Download or read book Developing Mission written by Joseph W. Ho and published by Cornell University Press. This book was released on 2022-01-15 with total page 321 pages. Available in PDF, EPUB and Kindle. Book excerpt: In Developing Mission, Joseph W. Ho offers a transnational cultural history of US and Chinese communities framed by missionary lenses through time and space—tracing the lives and afterlives of images, cameras, and visual imaginations from before the Second Sino-Japanese War through the first years of the People's Republic of China. When American Protestant and Catholic missionaries entered interwar China, they did so with cameras in hand. Missions principally aimed at the conversion of souls and the modernization of East Asia, became, by virtue of the still and moving images recorded, quasi-anthropological ventures that shaped popular understandings of and formal foreign policy toward China. Portable photographic technologies changed the very nature of missionary experience, while images that missionaries circulated between China and the United States affected cross-cultural encounters in times of peace and war. Ho illuminates the centrality of visual practices in the American missionary enterprise in modern China, even as intersecting modernities and changing Sino-US relations radically transformed lives behind and in front of those lenses.
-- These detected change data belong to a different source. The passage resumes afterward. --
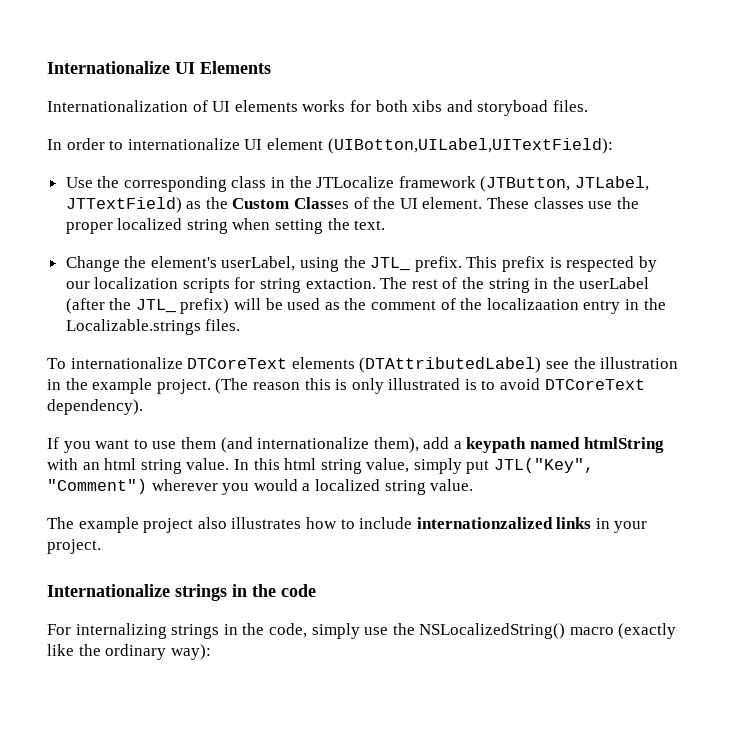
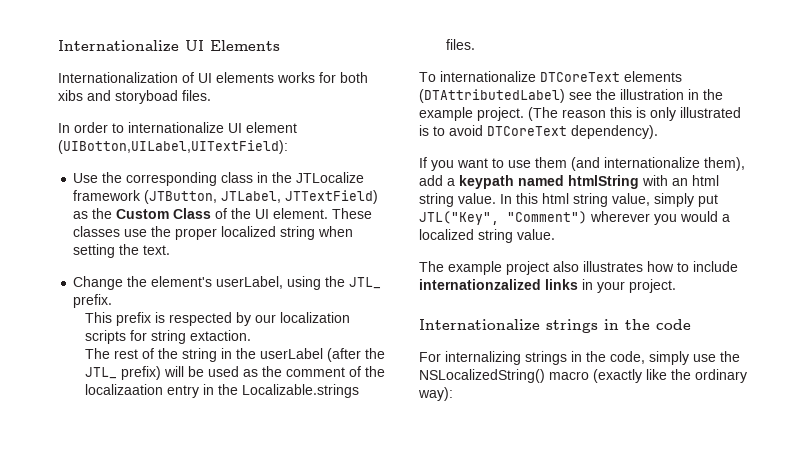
- Use the corresponding class in the JTLocalize framework (JTButton, JTLabel, JTTextField) as the Custom Classes of the UI element.
+ Use the corresponding class in the JTLocalize framework (JTButton, JTLabel, JTTextField) as the Custom Class of the UI element.
- Change the element's userLabel, using the JTL_ prefix. This prefix is respected by our localization scripts for string extaction. The rest of the string in the userLabel (after the JTL_ prefix) will be used as the comment of the localizaation entry in the Localizable.strings files.
+ Change the element's userLabel, using the JTL_ prefix.
+ This prefix is respected by our localization scripts for string extaction.
+ The rest of the string in the userLabel (after the JTL_ prefix) will be used as the comment of the localizaation entry in the Localizable.strings files.

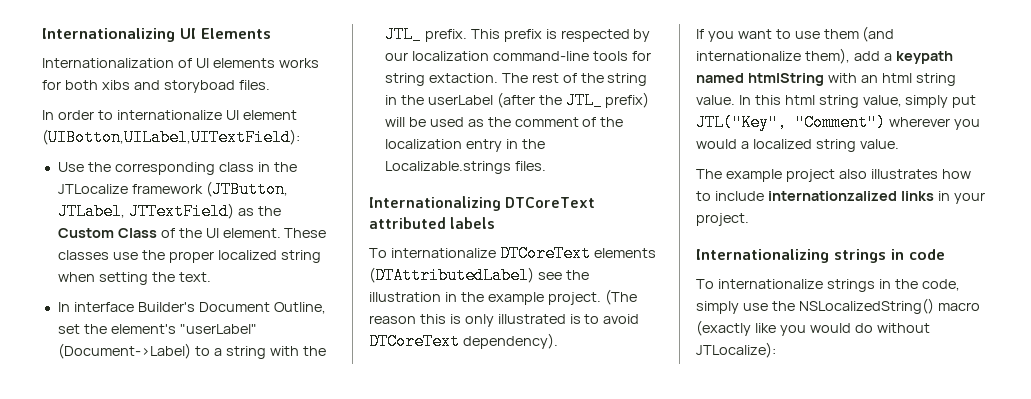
- Internationalize UI Elements
+ Internationalizing UI Elements
- Change the element's userLabel, using the JTL_ prefix.
- This prefix is respected by our localization scripts for string extaction.
- The rest of the string in the userLabel (after the JTL_ prefix) will be used as the comment of the localizaation entry in the Localizable.strings files.
+ In interface Builder's Document Outline, set the element's "userLabel" (Document->Label) to a string with the JTL_ prefix. This prefix is respected by our localization command-line tools for string extaction. The rest of the string in the userLabel (after the JTL_ prefix) will be used as the comment of the localization entry in the Localizable.strings files.
+ Internationalizing DTCoreText attributed labels
- Internationalize strings in the code
+ Internationalizing strings in code
- For internalizing strings in the code, simply use the NSLocalizedString() macro (exactly like the ordinary way):
+ To internationalize strings in the code, simply use the NSLocalizedString() macro (exactly like you would do without JTLocalize):

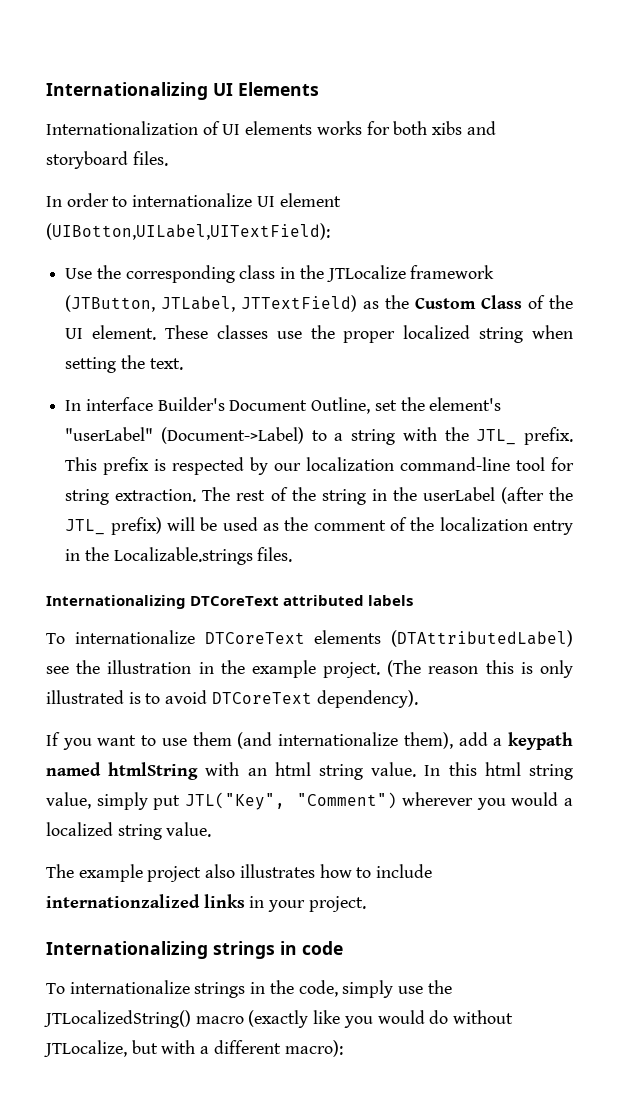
- Internationalization of UI elements works for both xibs and storyboad files.
+ Internationalization of UI elements works for both xibs and storyboard files.
- This prefix is respected by our localization command-line tools for string extaction.
+ This prefix is respected by our localization command-line tool for string extraction.
- To internationalize strings in the code, simply use the NSLocalizedString() macro (exactly like you would do without JTLocalize):
+ To internationalize strings in the code, simply use the JTLocalizedString() macro (exactly like you would do without JTLocalize, but with a different macro):

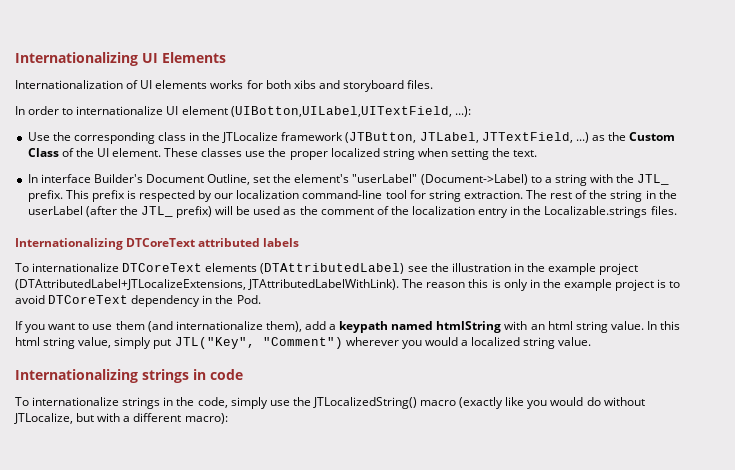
- In order to internationalize UI element (UIBotton,UILabel,UITextField):
+ In order to internationalize UI element (UIBotton,UILabel,UITextField, ...):
- Use the corresponding class in the JTLocalize framework (JTButton, JTLabel, JTTextField) as the Custom Class of the UI element.
+ Use the corresponding class in the JTLocalize framework (JTButton, JTLabel, JTTextField, ...) as the Custom Class of the UI element.
- To internationalize DTCoreText elements (DTAttributedLabel) see the illustration in the example project. (The reason this is only illustrated is to avoid DTCoreText dependency).
+ To internationalize DTCoreText elements (DTAttributedLabel) see the illustration in the example project (DTAttributedLabel+JTLocalizeExtensions, JTAttributedLabelWithLink). The reason this is only in the example project is to avoid DTCoreText dependency in the Pod.
- The example project also illustrates how to include internationzalized links in your project.

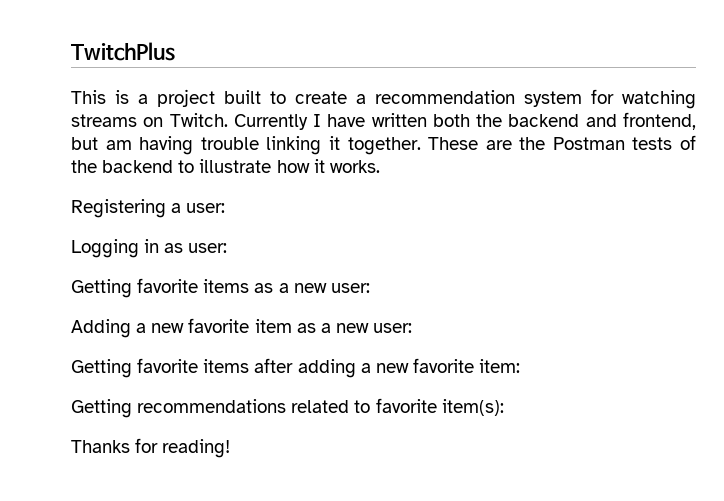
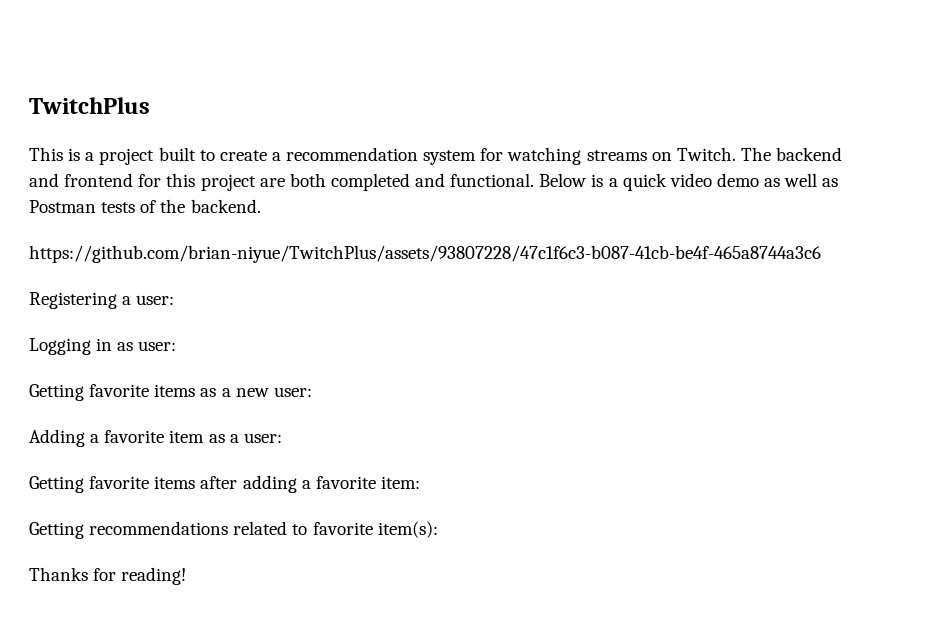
- Currently I have written both the backend and frontend, but am having trouble linking it together. These are the Postman tests of the backend to illustrate how it works.
+ The backend and frontend for this project are both completed and functional. Below is a quick video demo as well as Postman tests of the backend.
+ https://github.com/brian-niyue/TwitchPlus/assets/93807228/47c1f6c3-b087-41cb-be4f-465a8744a3c6
- Adding a new favorite item as a new user:
+ Adding a favorite item as a user:
- Getting favorite items after adding a new favorite item:
+ Getting favorite items after adding a favorite item:

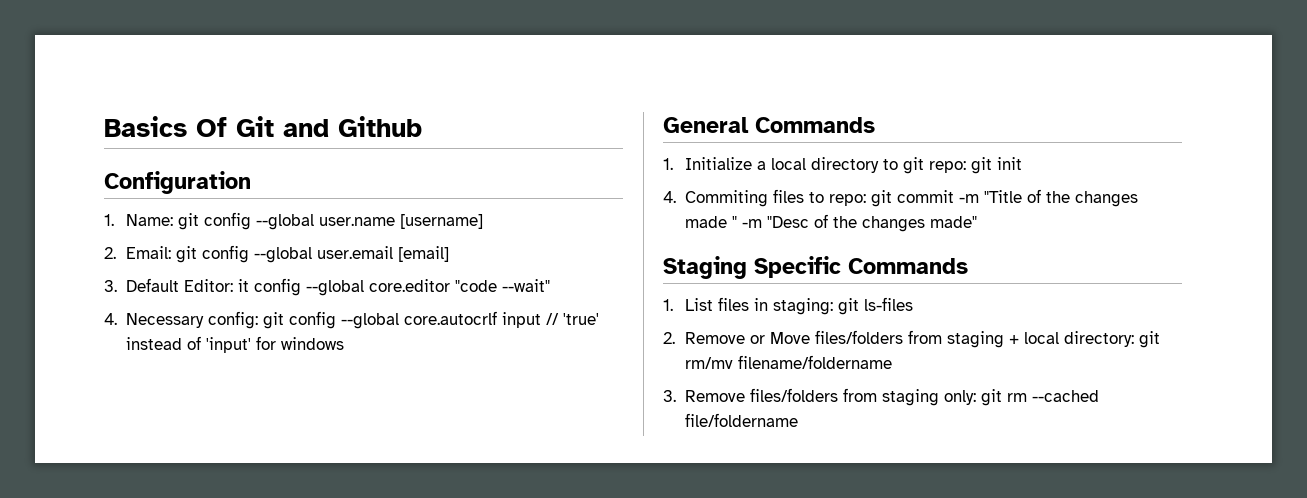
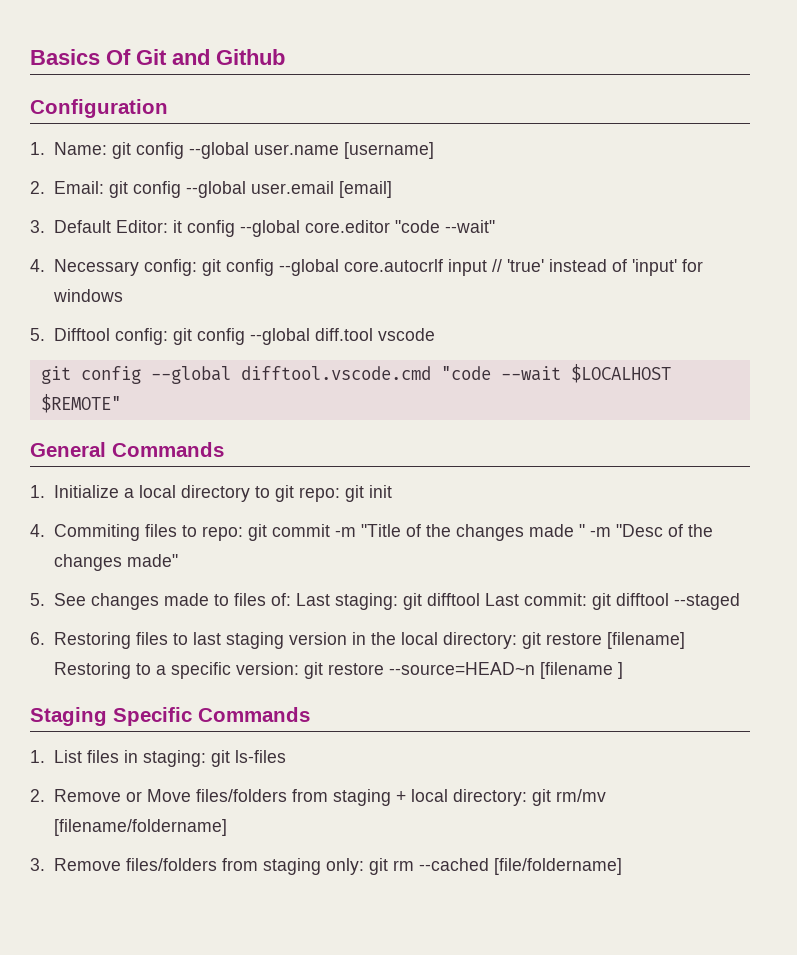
+ 5. Difftool config: git config --global diff.tool vscode
+ git config --global difftool.vscode.cmd "code --wait $LOCALHOST $REMOTE"
+ 5. See changes made to files of: Last staging: git difftool Last commit: git difftool --staged
+ 6. Restoring files to last staging version in the local directory: git restore [filename] Restoring to a specific version: git restore --source=HEAD~n [filename ]
- 2. Remove or Move files/folders from staging + local directory: git rm/mv filename/foldername
+ 2. Remove or Move files/folders from staging + local directory: git rm/mv [filename/foldername]
- 3. Remove files/folders from staging only: git rm --cached file/foldername
+ 3. Remove files/folders from staging only: git rm --cached [file/foldername]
In doing so, Developing Mission reconstructs the almost-lost histories of transnational image makers, subjects, and viewers across twentieth-century China and the United States.

Mission to China

Mission to China
Author :
Publisher :
Total Pages : 279
Release :
ISBN-10 : 0571225187
ISBN-13 : 9780571225187
Rating : 4/5 (87 Downloads)

Book Synopsis Mission to China by : Mary Laven

Download or read book Mission to China written by Mary Laven and published by . This book was released on 2012 with total page 279 pages. Available in PDF, EPUB and Kindle. Book excerpt: An epic history of the clashes of cultures between Jesuit missionaries in China.